Recorded information |
━━━━━━━━━━━━━━━━━━━━━━━━━━━━━━

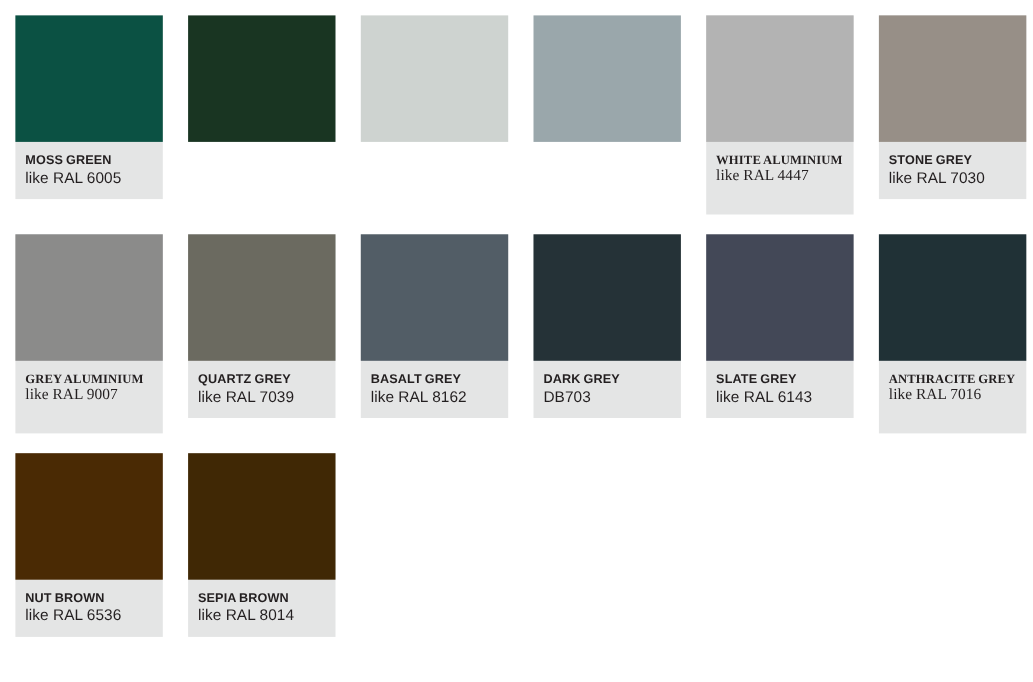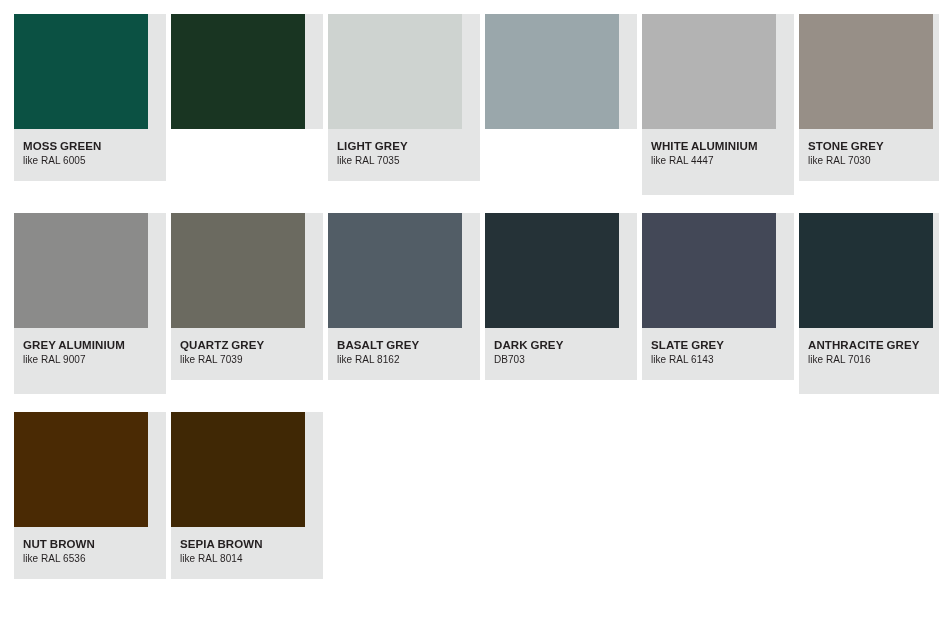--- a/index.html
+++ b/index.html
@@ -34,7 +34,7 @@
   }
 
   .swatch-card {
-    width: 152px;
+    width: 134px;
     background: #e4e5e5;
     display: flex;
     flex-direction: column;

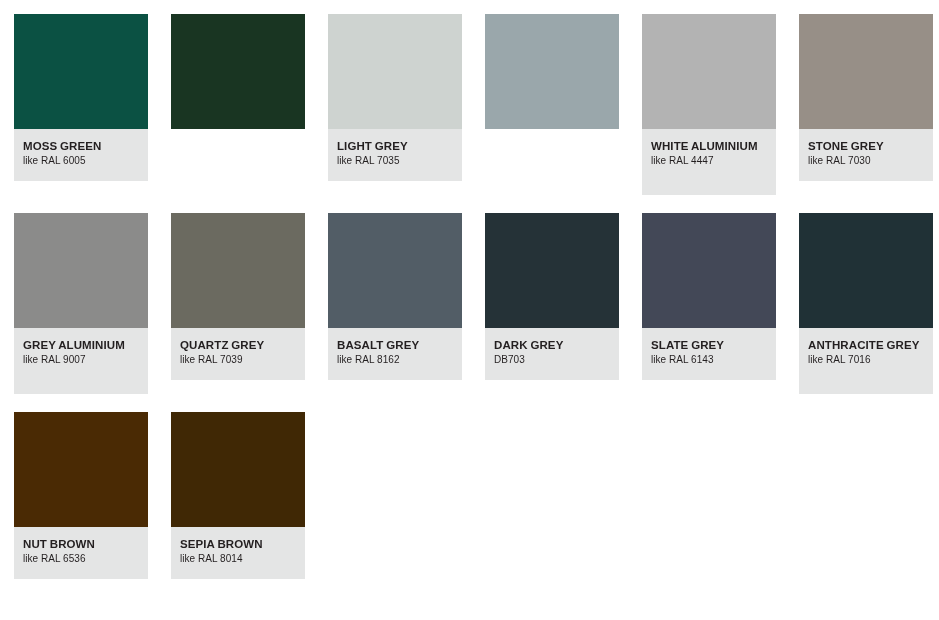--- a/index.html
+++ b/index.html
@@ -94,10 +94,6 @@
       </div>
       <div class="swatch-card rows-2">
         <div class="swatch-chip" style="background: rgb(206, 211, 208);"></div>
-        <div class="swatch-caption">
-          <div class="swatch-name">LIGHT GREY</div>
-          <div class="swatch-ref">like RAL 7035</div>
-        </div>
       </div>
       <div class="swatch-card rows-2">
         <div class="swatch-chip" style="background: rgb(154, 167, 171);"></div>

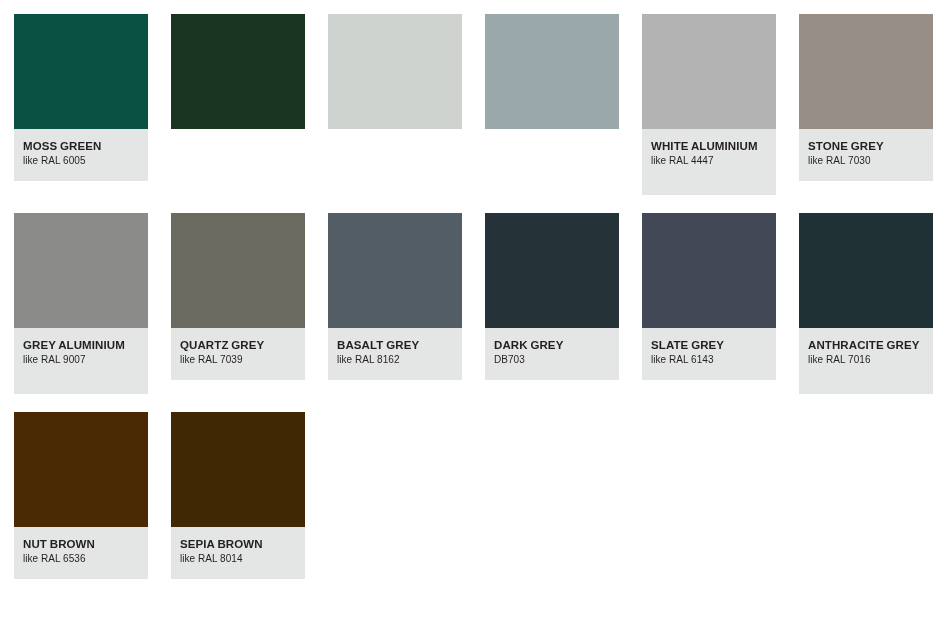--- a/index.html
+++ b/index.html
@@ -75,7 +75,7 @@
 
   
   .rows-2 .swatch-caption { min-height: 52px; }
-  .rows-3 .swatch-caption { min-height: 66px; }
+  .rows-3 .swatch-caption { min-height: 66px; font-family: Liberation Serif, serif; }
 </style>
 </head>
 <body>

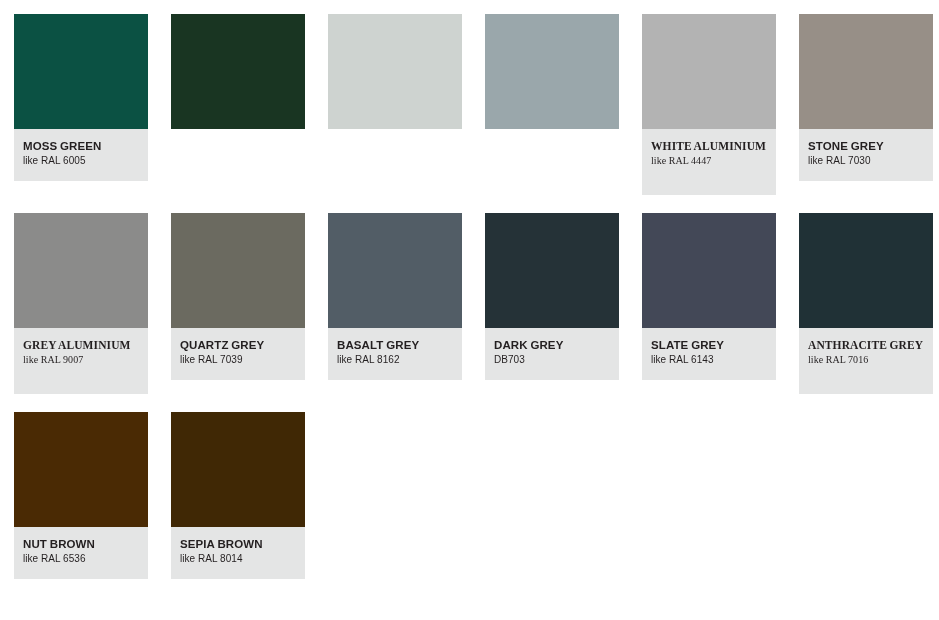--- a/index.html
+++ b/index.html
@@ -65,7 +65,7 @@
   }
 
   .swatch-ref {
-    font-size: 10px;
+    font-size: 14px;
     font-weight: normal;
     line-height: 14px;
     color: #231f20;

━━━━━━━━━━━━━━━━━━━━━━━━━━━━━━

Exercise instructions | Each line above where the word "rows" occurs should be copied out.

Exercise output |
       <div class="swatch-card rows-2">
       <div class="swatch-card rows-2">
   .rows-2 .swatch-caption { min-height: 52px; }
-  .rows-3 .swatch-caption { min-height: 66px; }
+  .rows-3 .swatch-caption { min-height: 66px; font-family: Liberation Serif, serif; }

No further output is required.